Massachusetts-based biotech bluebird bio announced this week that the FDA had accepted the Biologics License Application for its sickle cell gene therapy, lovo-cel, with priority review.
The drug, a one-time treatment designed to introduce a functional copy of the gene that enables the production of adult hemoglobin, now has a PDUFA goal date of December 20, 2023.
The BLA has been a hard-fought battle for bluebird, having had to repeatedly push back its filing. In early 2021,a lovo-cel trial was placed on a clinical hold due to safety concerns. Later that year, the FDA put a partial clinical hold on the lovo-cel program for patients under the age of 18 while bluebird investigated an adolescent patient with persistent, non-transfusion-dependent anemia following treatment.
bluebird had set a Q1 2023 BLA submission goal for lovo-cel, but after the drugmaker had to refine manufacturing processes for the drug, the FDA asked for comparability data from its CMC practices — delaying the BLA submission until late April.

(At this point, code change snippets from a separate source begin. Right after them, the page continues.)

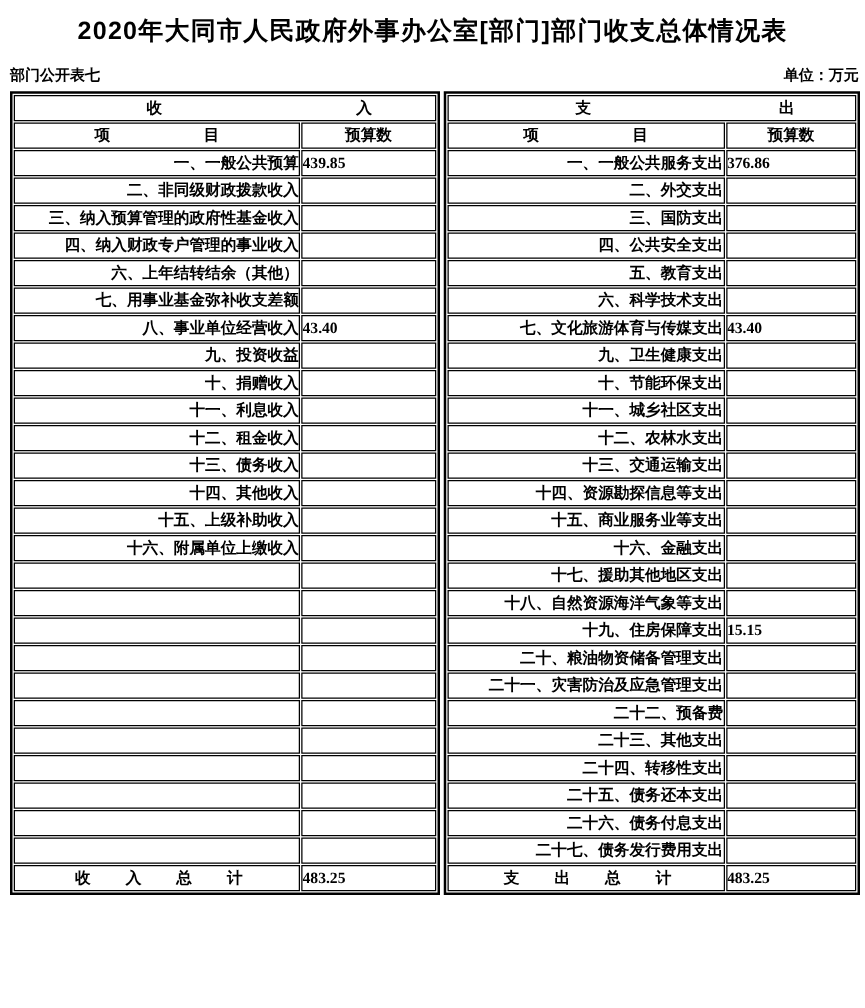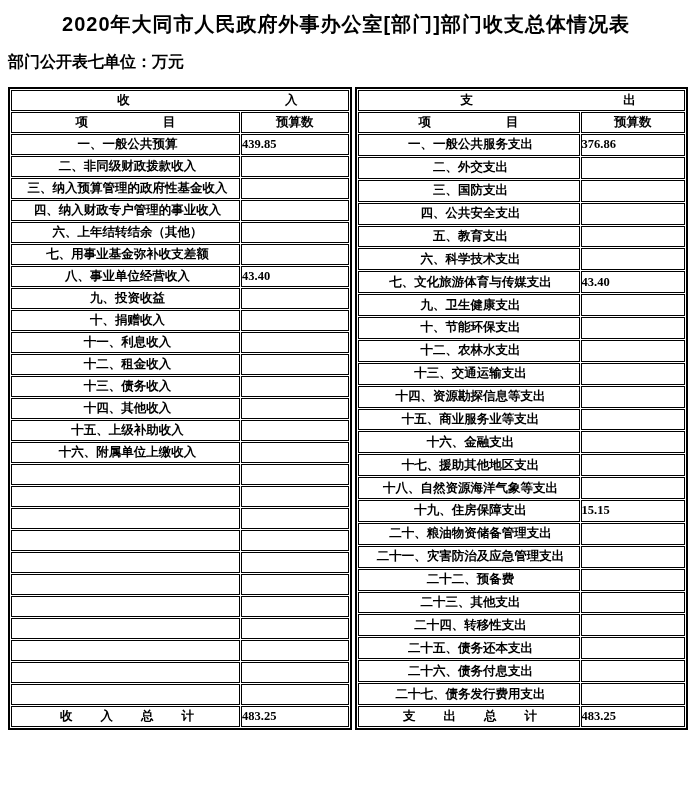--- a/index.html
+++ b/index.html
@@ -22,9 +22,10 @@
   }
   .meta-row {
     display: flex;
+    justify-content: space-between;
     align-items: flex-end;
-    margin: 14px 5px 14px 8px;
-    font-size: 16px;
+    margin: 14px 5px 4px 8px;
+    font-size: 12px;
     font-weight: bold;
   }
   .tables {

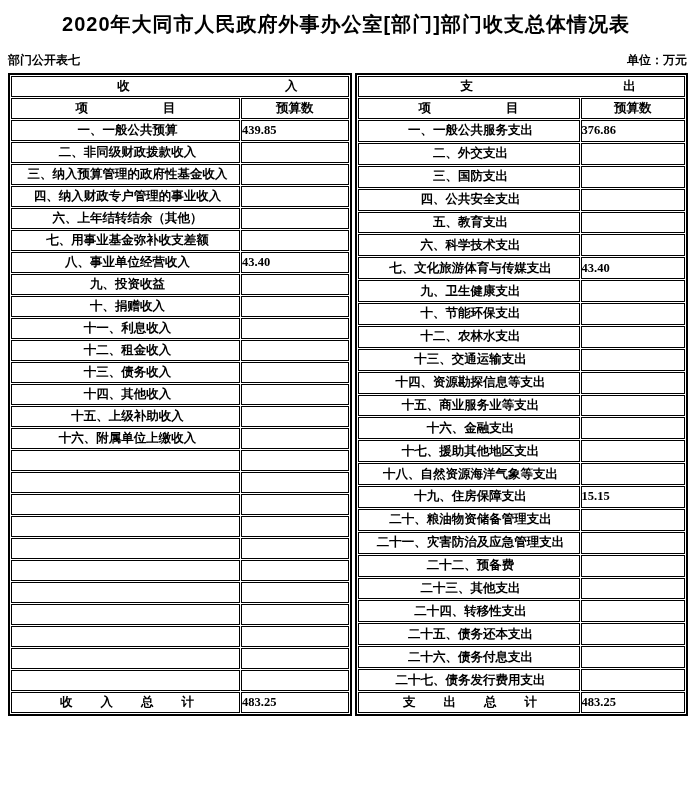--- a/index.html
+++ b/index.html
@@ -57,7 +57,7 @@
   .split { display: flex; width: 100%; }
   .split .seg-l { width: 66.5%; text-align: center; }
   .split .seg-r { width: 33.5%; text-align: center; }
-  td.item { text-align: center; padding-left: 4px; }
+  td.item { text-align: right; padding-left: 4px; }
   td.num  { text-align: left; padding-right: 2px; }
   td.total-label { text-align: center; padding-left: 4px; letter-spacing: 1px; }
 </style>

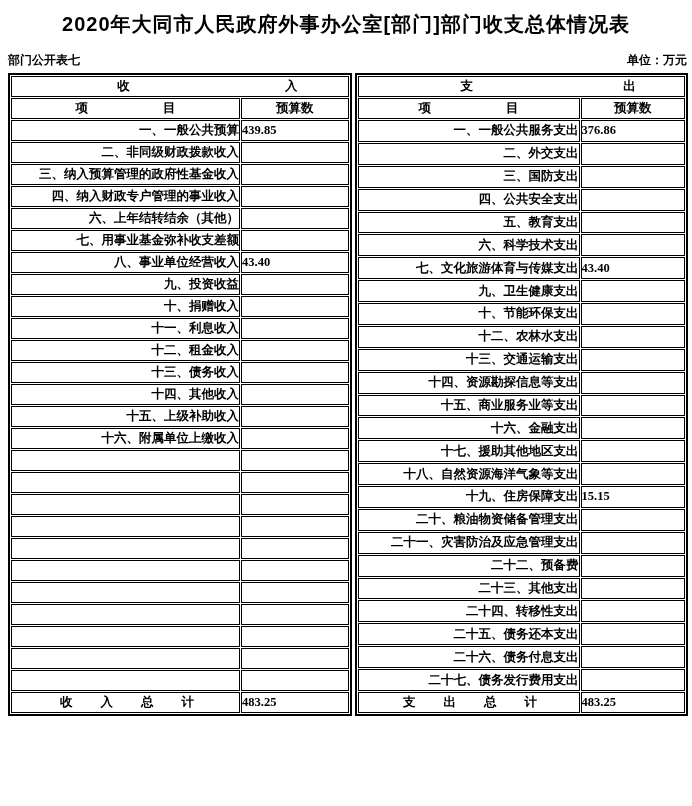--- a/index.html
+++ b/index.html
@@ -265,6 +265,10 @@
             <td class="num"></td>
           </tr>
           <tr>
+            <td class="item">十一、城乡社区支出</td>
+            <td class="num"></td>
+          </tr>
+          <tr>
             <td class="item">十二、农林水支出</td>
             <td class="num"></td>
           </tr>

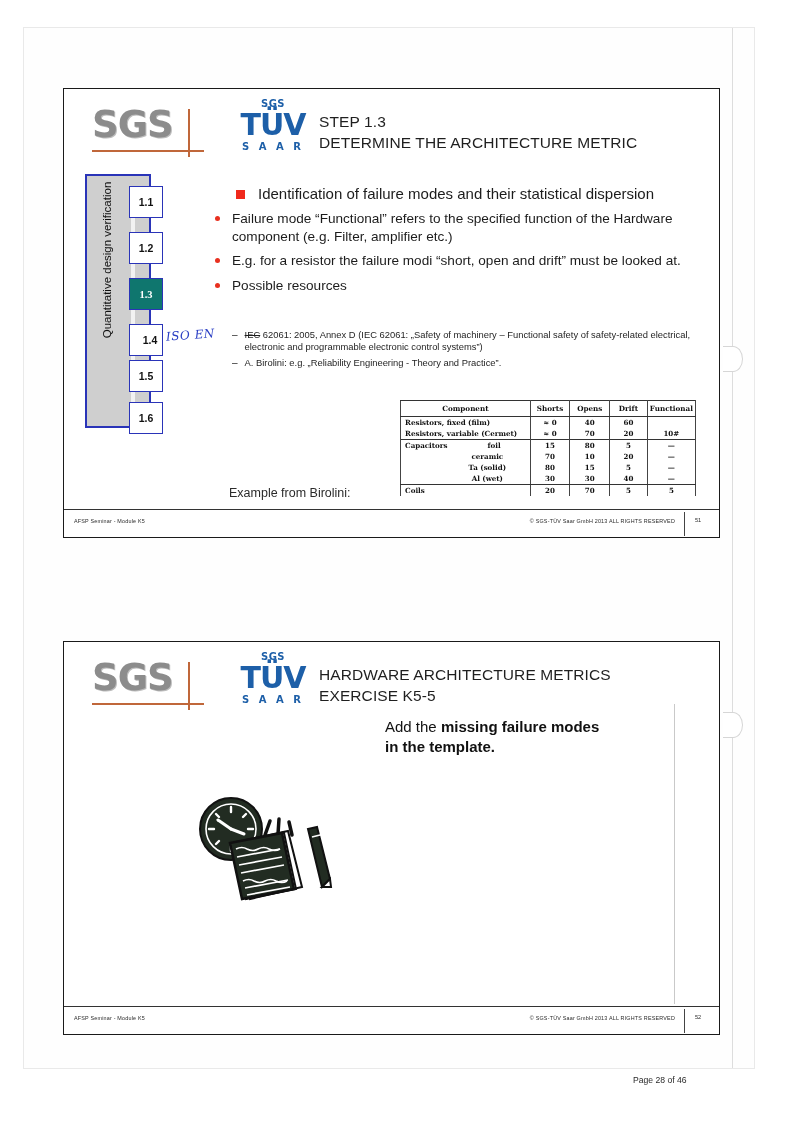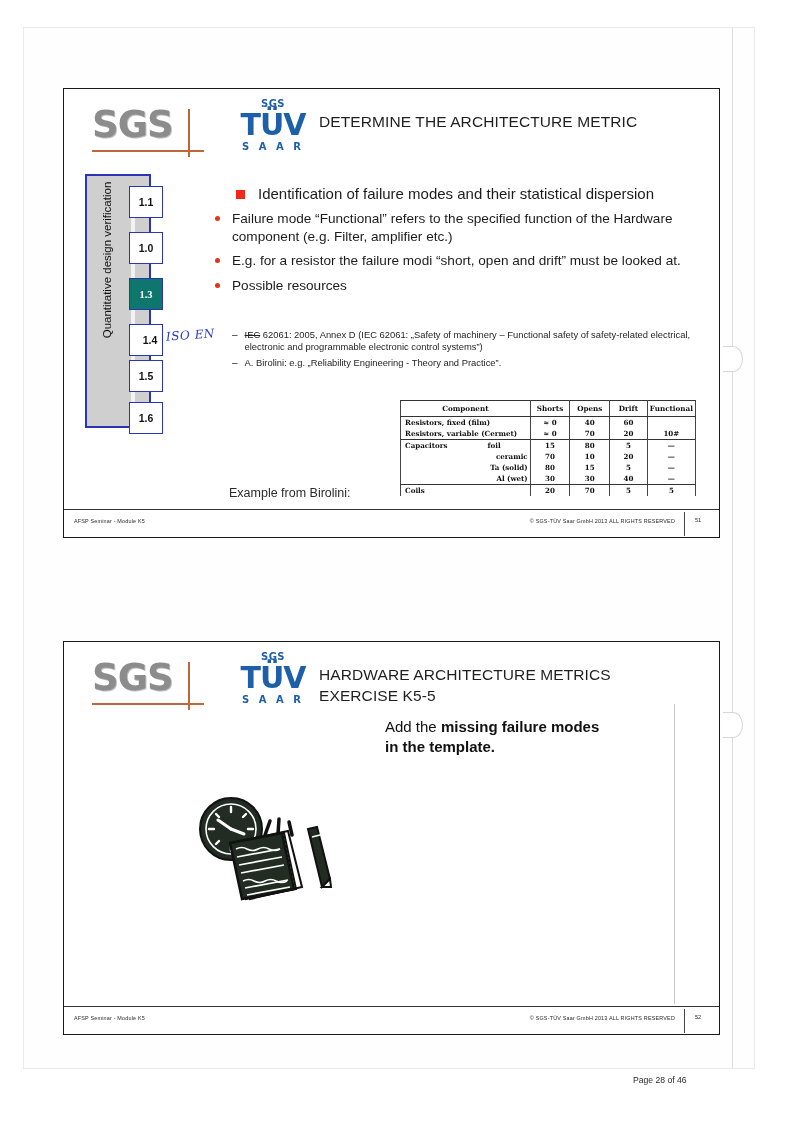--- a/index.html
+++ b/index.html
@@ -350,6 +350,7 @@
   </div>
 
   <div class="slide-title">
+    <div>STEP 1.3</div>
     <div>DETERMINE THE ARCHITECTURE METRIC</div>
   </div>
 

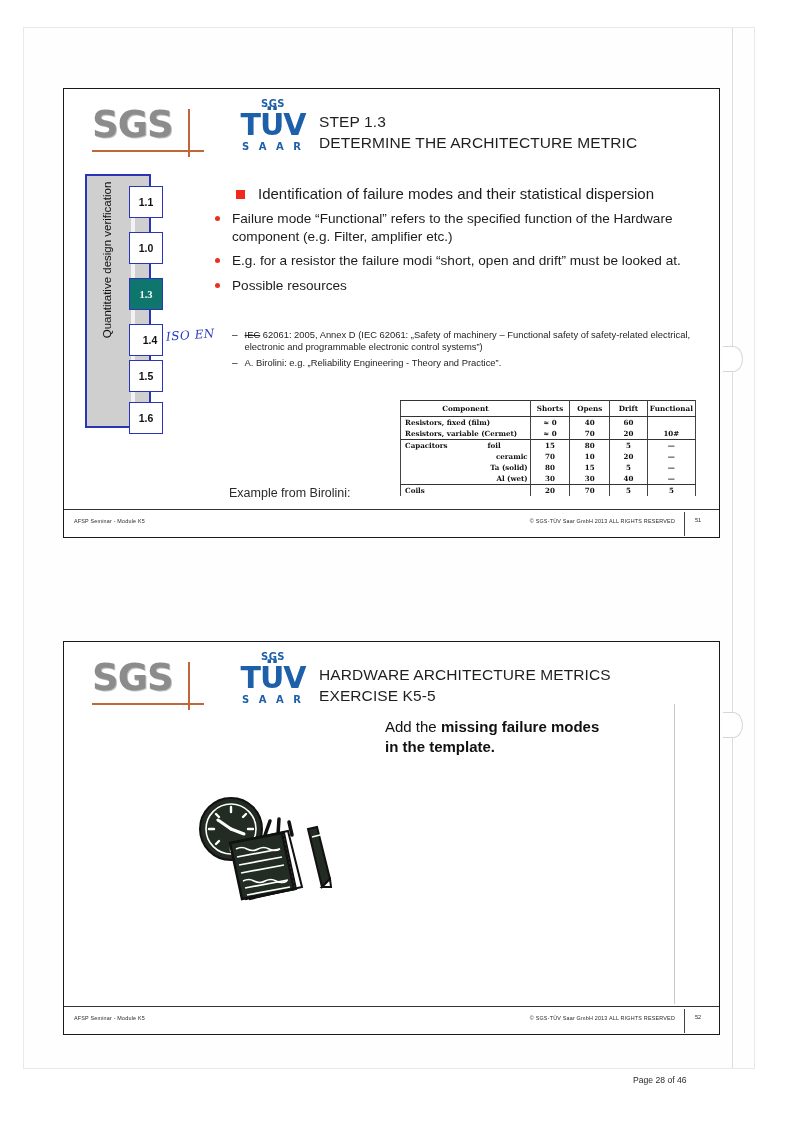--- a/index.html
+++ b/index.html
@@ -358,7 +358,7 @@
     <div class="nav-rail"></div>
     <div class="nav-vtext">Quantitative design verification</div>
     <div class="nav-box" style="top:10px;">1.1</div>
-    <div class="nav-box" style="top:56px;">1.0</div>
+    <div class="nav-box" style="top:56px;">1.2</div>
     <div class="nav-box active" style="top:102px;">1.3</div>
     <div class="nav-box" style="top:148px;padding-left:8px;">1.4</div>
     <div class="nav-box" style="top:184px;">1.5</div>

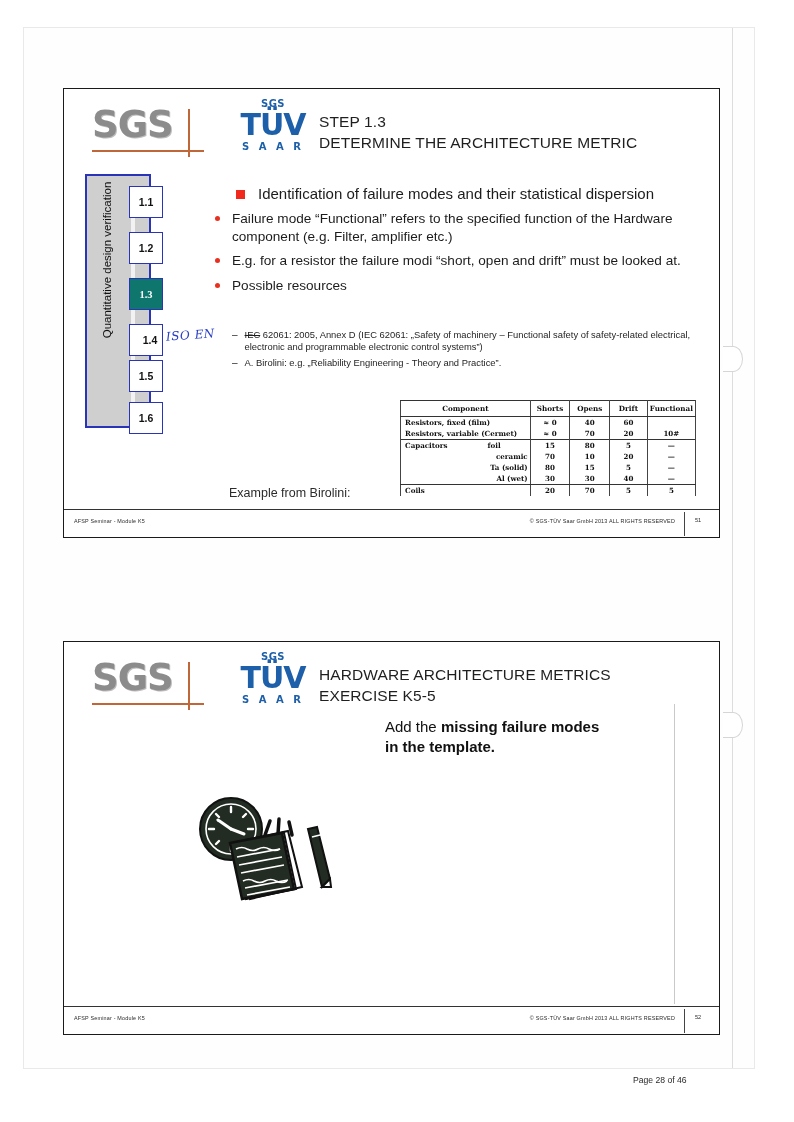--- a/index.html
+++ b/index.html
@@ -252,7 +252,7 @@
     white-space: nowrap;
   }
   table.bir td.sub {
-    text-align: right;
+    text-align: center;
     padding-left: 46px;
     white-space: nowrap;
   }

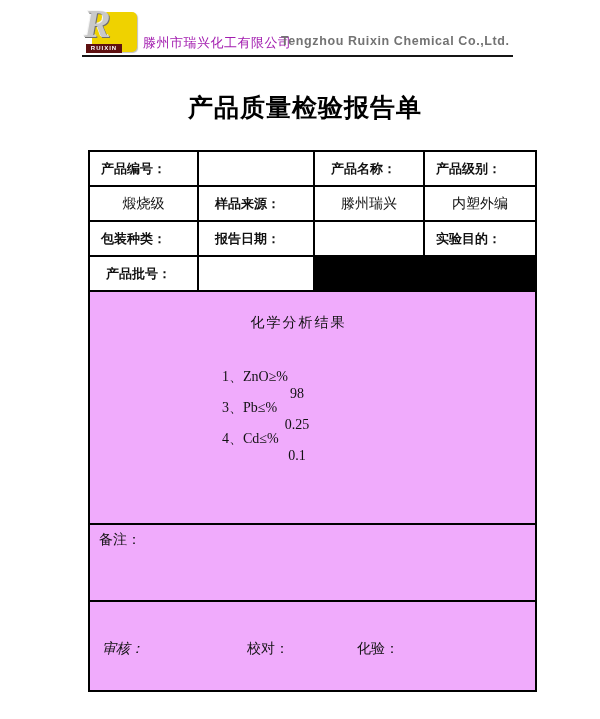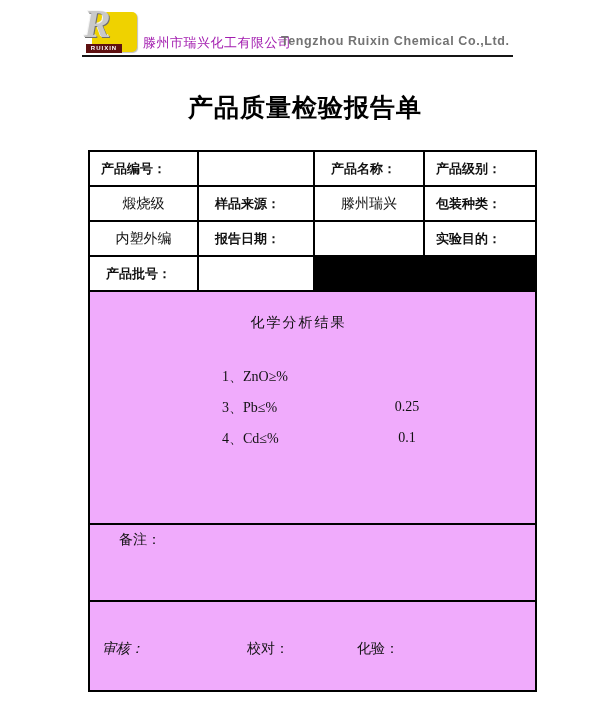--- a/index.html
+++ b/index.html
@@ -190,8 +190,8 @@
     <div class="cell lbl c3">样品来源：</div>
     <div class="cell val">滕州瑞兴</div>
 
+    <div class="cell val">内塑外编</div>
     <div class="cell lbl">包装种类：</div>
-    <div class="cell val">内塑外编</div>
     <div class="cell lbl c3">报告日期：</div>
     <div class="cell val"></div>
 

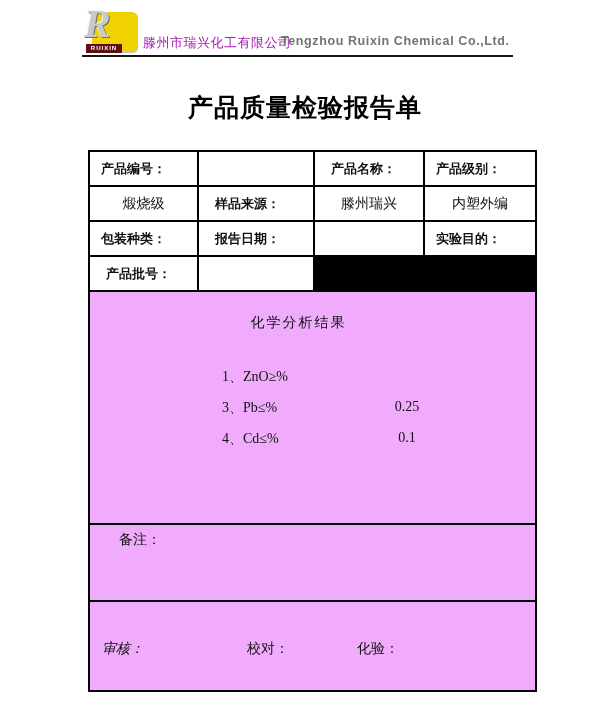--- a/index.html
+++ b/index.html
@@ -142,6 +142,7 @@
     align-items: flex-start;
     padding-left: 132px;
     font-size: 14px;
+    flex-direction: column;
   }
   .ai-label { width: 110px; }
   .ai-value { width: 150px; text-align: center; }

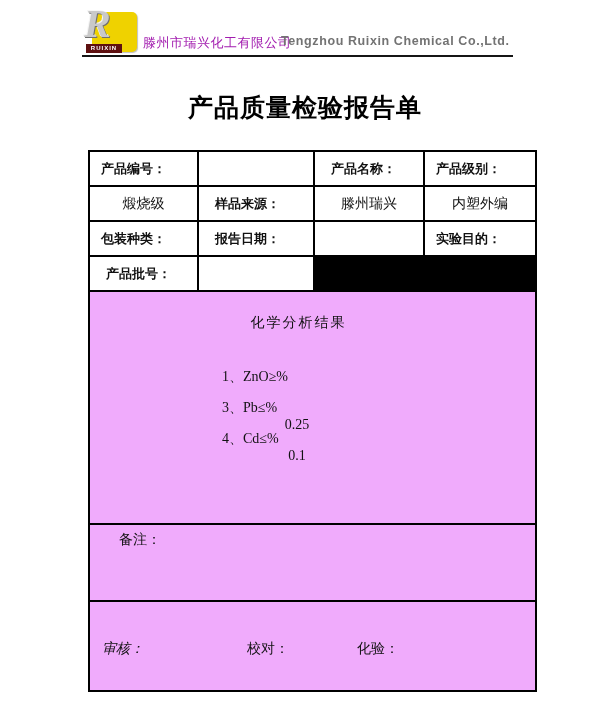--- a/index.html
+++ b/index.html
@@ -205,6 +205,7 @@
       <div class="analysis-items">
         <div class="analysis-item">
           <span class="ai-label">1、ZnO≥%</span>
+          <span class="ai-value">98</span>
         </div>
         <div class="analysis-item">
           <span class="ai-label">3、Pb≤%</span>

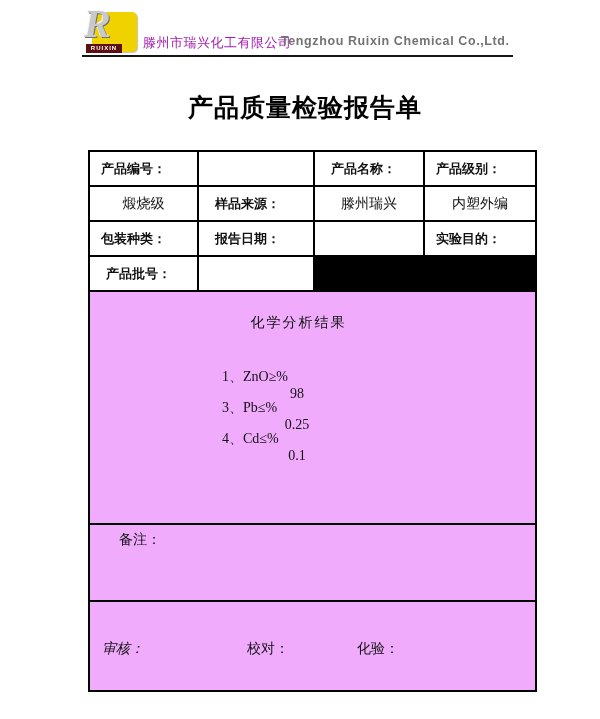--- a/index.html
+++ b/index.html
@@ -150,7 +150,7 @@
   
   .remarks-label {
     position: absolute;
-    left: 29px; top: 6px;
+    left: 9px; top: 6px;
     font-size: 14px;
   }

The BLA was supported with efficacy data from 36 patients in the HGB-206 study Group C cohort with a median 32 months of follow-up, as well as two patients in the HGB-210 study with 18 months of follow-up each. The company also provided safety data from 50 patients treated across the entire lovo-cel program, including six patients with six or more years of follow-up, which marks the longest follow-up period among all gene therapy programs for SCD.
Sickle cell disease is a progressive genetic condition characterized by debilitating pain crises, organ damage, and premature death. Despite being the first genetically identified disease, treatment advances have been limited, with only four approved therapies that do not target the underlying genetic cause.
If approved, lovo-cel would become bluebird bio's third ex-vivo gene therapy to receive FDA approval for a rare genetic disease and its second FDA approval for an inherited hemoglobin disorder.
Besides Priority Review, lovo-cel has received Orphan Drug, Fast Track, Regenerative Medicine Advanced Therapy and Rare Pediatric Disease designations from the FDA.